E para lá seguimos. Eu continuava mudo, lívido, assustado. (...) Não compreendia, na essência, o que ocorria, não sabia que estava na companhia de um excelente clarividente.

Meu interlocutor discorria alegremente sobre Meimei, como se de muito a conhecesse. Falou-me de sua alegria de viver, de sua jovialidade, poesias, leituras, sonhos e de sua doença.

Irmã de Castro Rocha – Meimei. Praça Raul Soares, Belo Horizonte/MG, 1946.

Aos poucos, o mutismo e o espanto deram lugar a um encantamento e, mais à vontade, pus-me a conversar, absorvendo atentamente tudo o que aquele homem estava me revelando.

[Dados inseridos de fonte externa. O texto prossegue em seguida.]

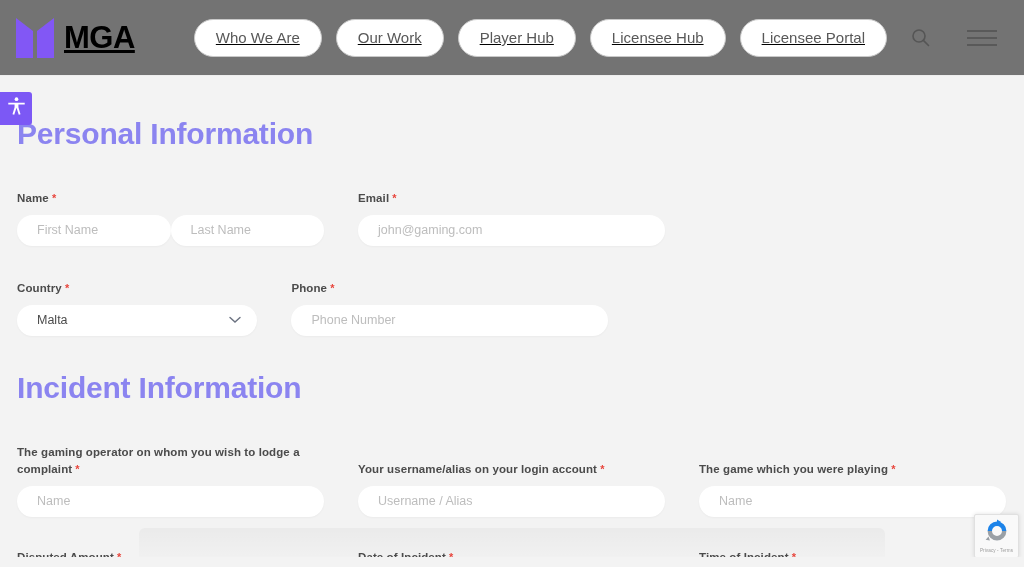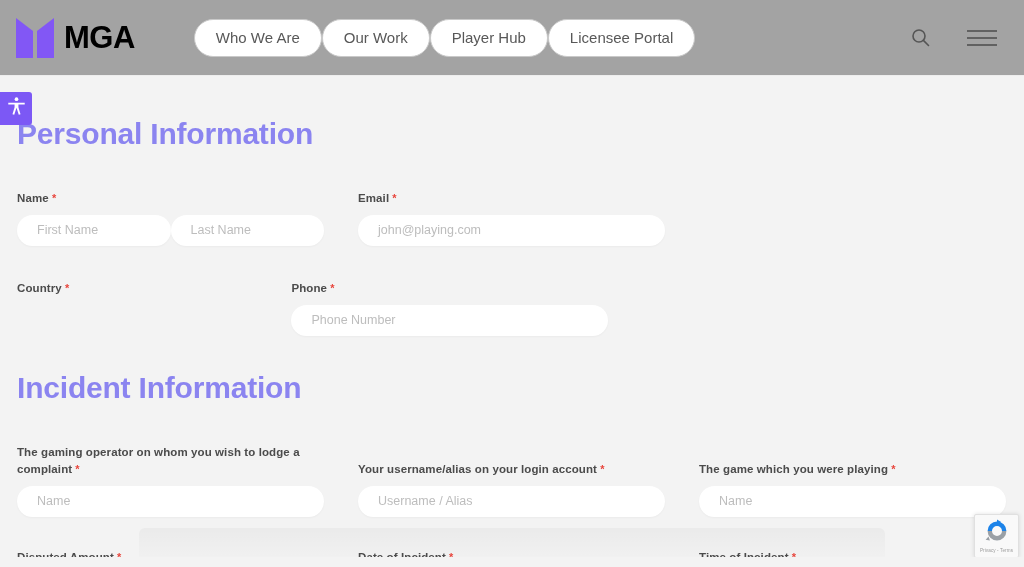--- a/index.html
+++ b/index.html
@@ -14,10 +14,11 @@
   .header {
     position: absolute; top: 0; left: 0;
     width: 1024px; height: 76px;
-    background: #a3a3a3;
+    background: #737373;
     display: flex; align-items: center;
     border-bottom: 1px solid #ededed;
     z-index: 30;
+    text-decoration: underline;
   }
   .logo-wrap {
     display: flex; align-items: center; gap: 10px;

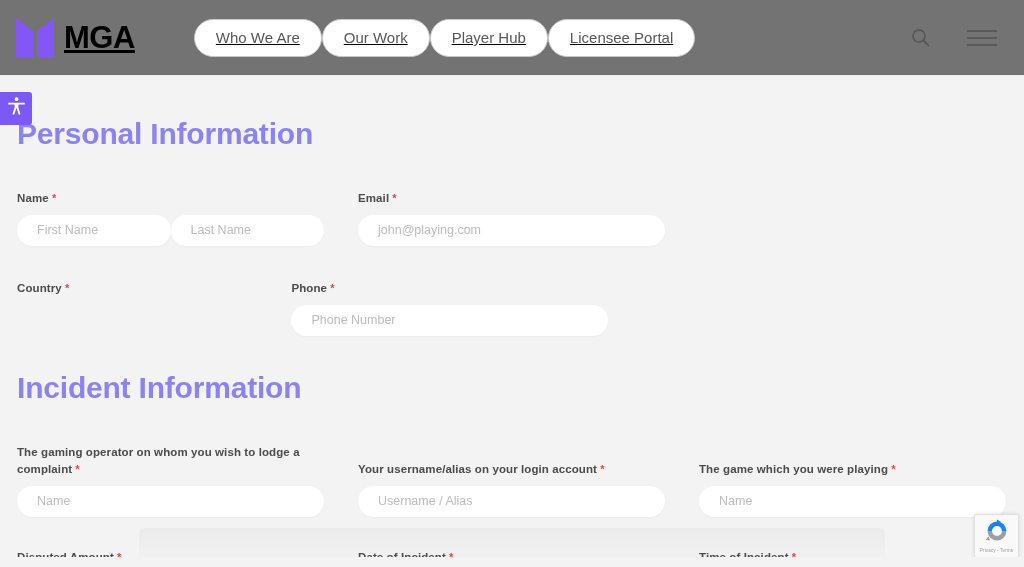--- a/index.html
+++ b/index.html
@@ -30,7 +30,7 @@
     color: #000; line-height: 1;
   }
   .nav {
-    display: flex; align-items: center; 
+    display: flex; align-items: center; gap: 14px;
     margin-left: 59px;
   }
   .nav-pill {

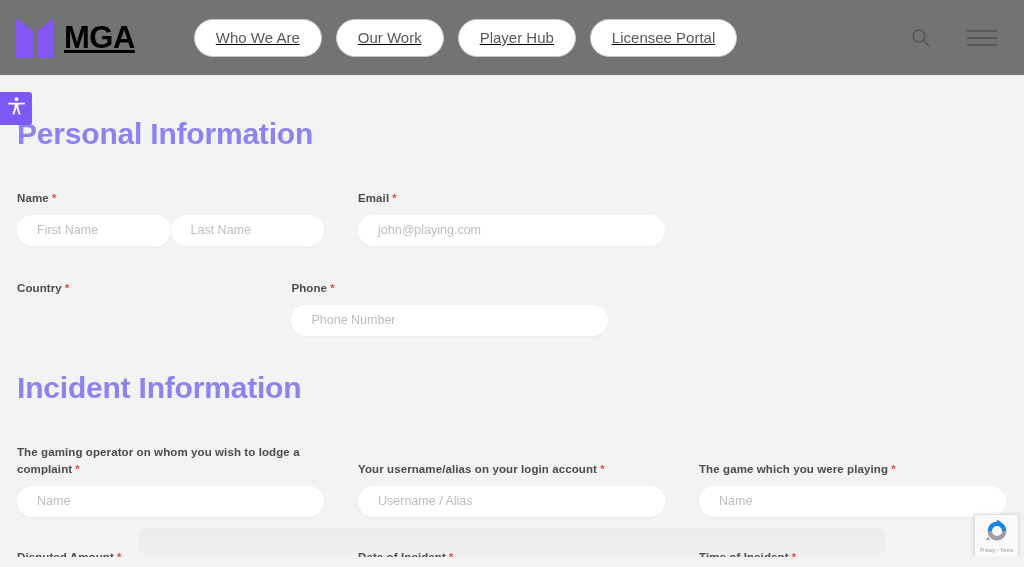--- a/index.html
+++ b/index.html
@@ -163,6 +163,7 @@
     <div class="nav-pill">Who We Are</div>
     <div class="nav-pill">Our Work</div>
     <div class="nav-pill">Player Hub</div>
+    <div class="nav-pill">Licensee Hub</div>
     <div class="nav-pill">Licensee Portal</div>
   </nav>
 

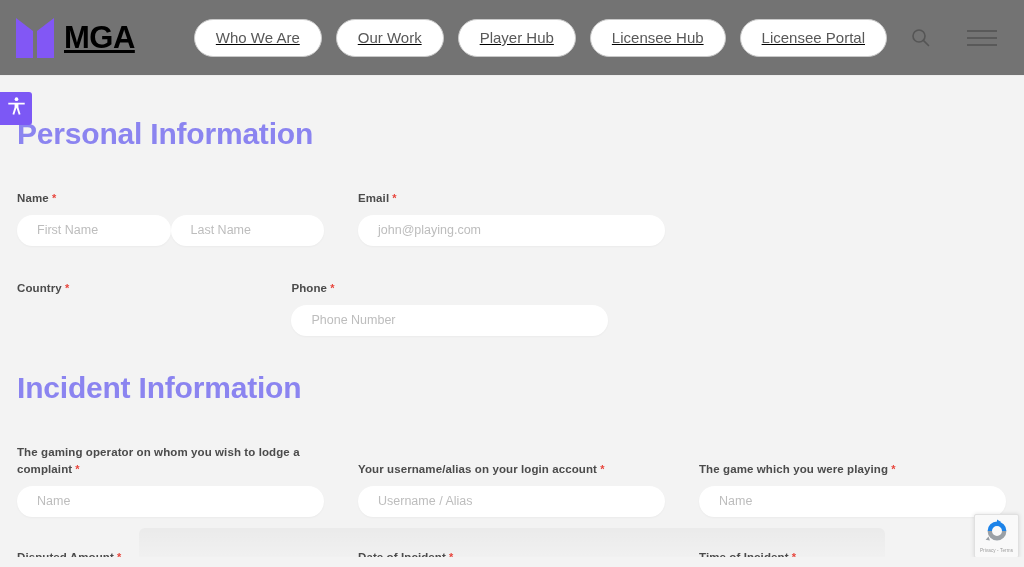--- a/index.html
+++ b/index.html
@@ -221,7 +221,7 @@
           <span>Email</span><span class="req"> *</span>
         </div>
         <div class="input">
-          <span>john@playing.com</span>
+          <span>john@gaming.com</span>
         </div>
       </div>
     </div>

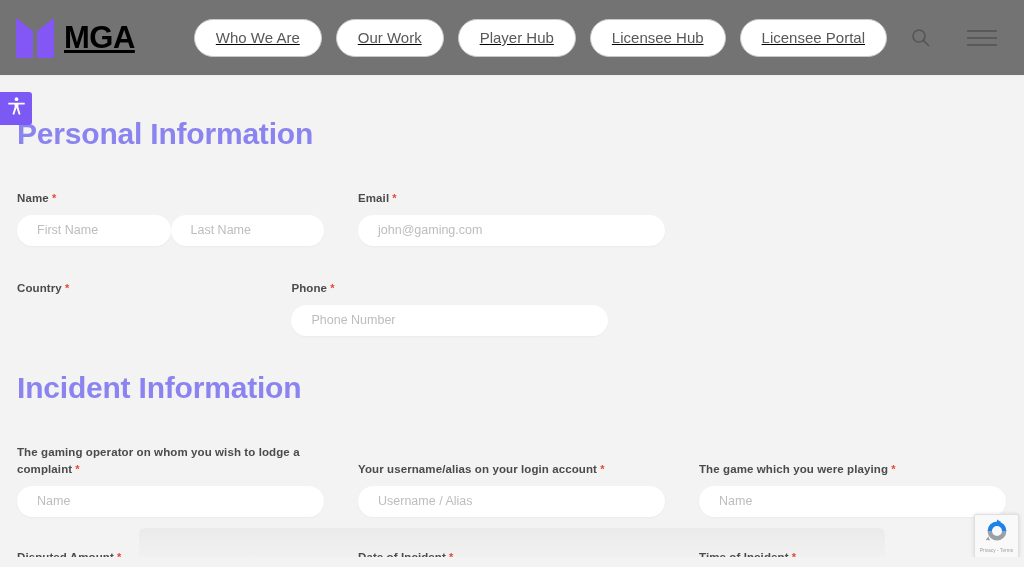--- a/index.html
+++ b/index.html
@@ -230,6 +230,14 @@
       <div class="col">
         <div class="field-label">
           <span>Country</span><span class="req"> *</span>
+        </div>
+        <div class="input select filled">
+          <span>Malta</span>
+          <span class="chev">
+            <svg width="12" height="8" viewBox="0 0 12 8">
+                <path d="M1 1.5 L6 6 L11 1.5" fill="none" stroke="#6b7280" stroke-width="1.4" stroke-linecap="round"></path>
+              </svg>
+          </span>
         </div>
       </div>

Em casa de Geraldo, preparamos uma reunião íntima e, através da Psicofonia Sonambúlica, por mais de uma hora, Meimei falou-nos de sua nova vida, da amizade dos amigos espirituais. (...)

A todo momento, exclamava, jubilosa: – “Meu Meimei, aqui tudo é lindo! Sou tratada como se fosse uma princesa! Todos são fraternos, tão joviais e gentis’....Aceite um conselho: leia, estude, traballhe, e sirva sempre.1

Em meio a lágrimas, este repórter ficou imaginando as emoções vividas por essas Almas Amigas nesse encontro “casual”.

(1) União espírita mineira. Mandato de Amor, 4a Ed. 1997. Pág. 39.
Fonte:
COSTA, Carlos Alberto Braga. Chico, diálogos e recordações. BH. União Espírita Mineira, 2006.